Laut Parks‑Sprecherin fehlten darin entscheidende Hinweise auf drei betroffene Landschaftsschutzgebiete, für die Sondergenehmigungen notwendig gewesen wären.
Forderung: 2,4 Millionen Euro Schadenersatz wegen jahrelanger Verzögerung
Vor einem Landgericht fordert der Park 2,4 Millionen Euro Schadenersatz.
Die Sprecherin erklärt, durch die Verzögerung von vier Jahren seien erhebliche Zusatzkosten entstanden – unter anderem für die fortlaufende Flughafenmiete und diverse Gutachten.
Parkinhaber Fabrizio Sepe betonte, er hätte den früheren Bundeswehr‑Flieger nicht erworben, wenn er die komplexen Genehmigungshürden von Anfang an gekannt hätte.
Logistiker weist Vorwürfe zurück
Man habe lediglich die technische Machbarkeit des Transports untersucht – nicht die gesamte Genehmigungslage, heißt es in der Stellungnahme gegenüber der „HAZ“.

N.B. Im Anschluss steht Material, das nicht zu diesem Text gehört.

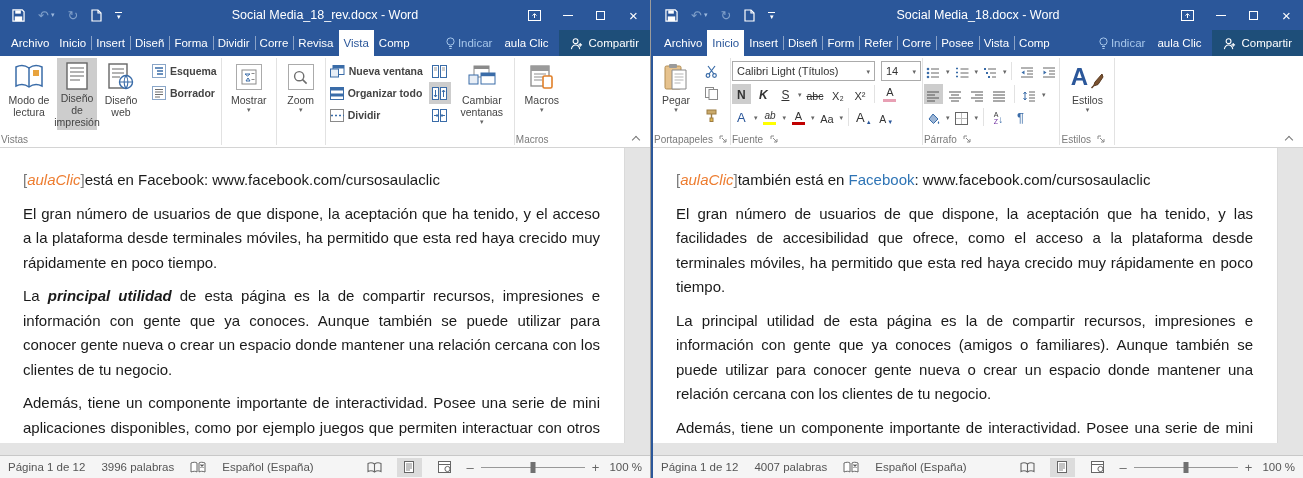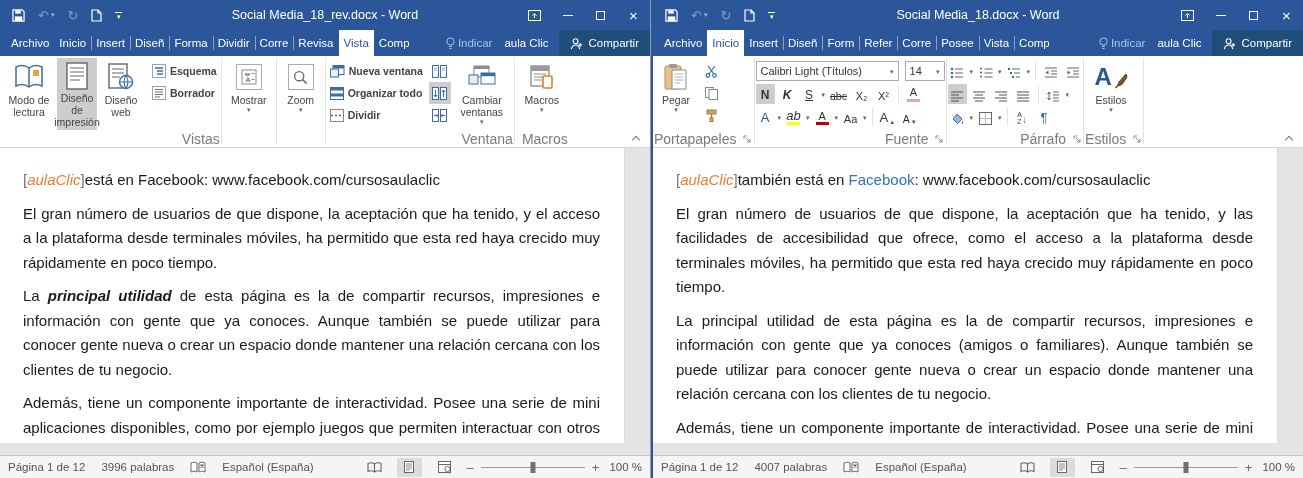"ab" span { font-size: 13px -> 10px }
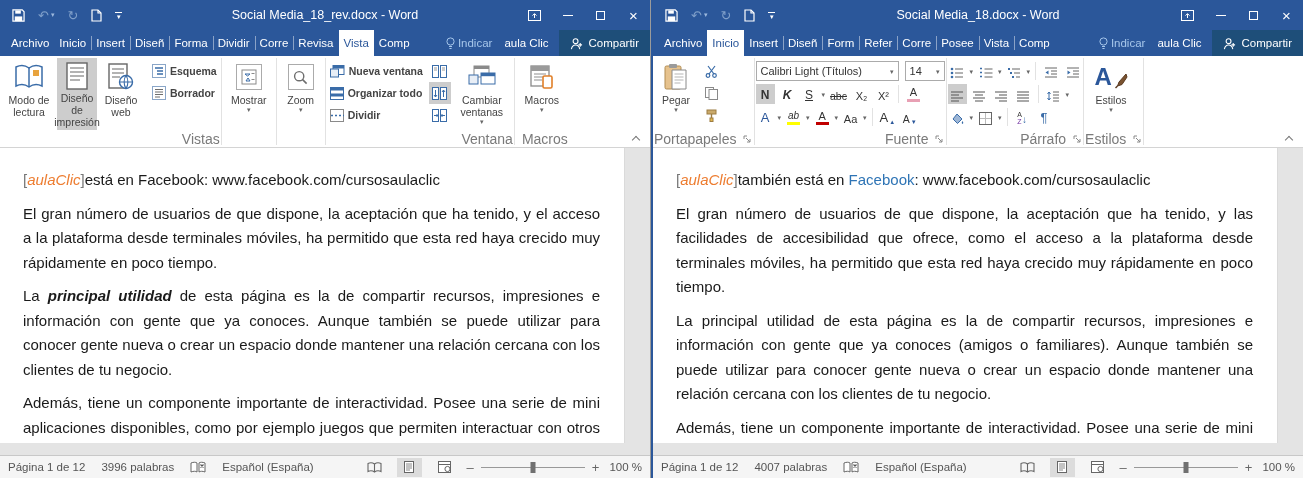"Vistas" .rgl { font-size: 14px -> 10px; justify-content: flex-end -> flex-start }
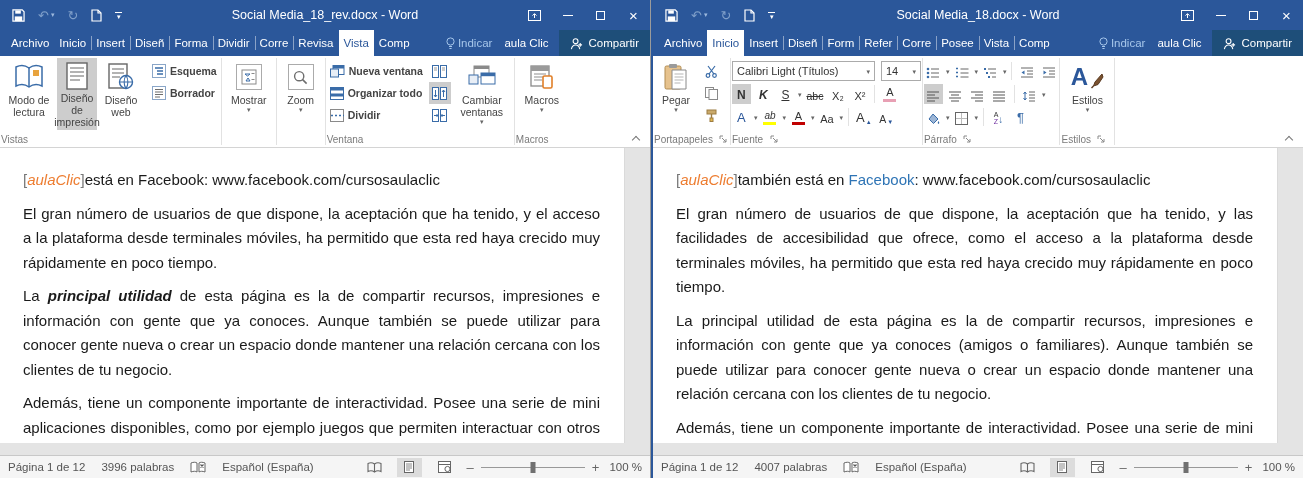"Ventana" div.rgl { html: <div> <span>Ventana</span> </div> -> none }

Airbus „Kurt Schumacher“ soll zum Restaurant werden
Nach jahrelanger Debatte über die Genehmigung des Schwertransports traf der 6,80 Meter hohe Airbus im Oktober im Serengeti Park ein.
Den Transport selbst führte am Ende ein anderes Unternehmen durch.
Im Sommer soll der frühere Regierungs‑ und Truppentransporter mit dem Namen „Kurt Schumacher“ zu einem Restaurant mit rund 200 Plätzen umgebaut werden, davon etwa 150 Sitze im Inneren des Jets.
Beliebtes Ausflugsziel mit 1.500 Tieren
Der Airbus soll künftig ein weiteres Highlight für Besucherinnen und Besucher darstellen – trotz des anhaltenden Rechtsstreits.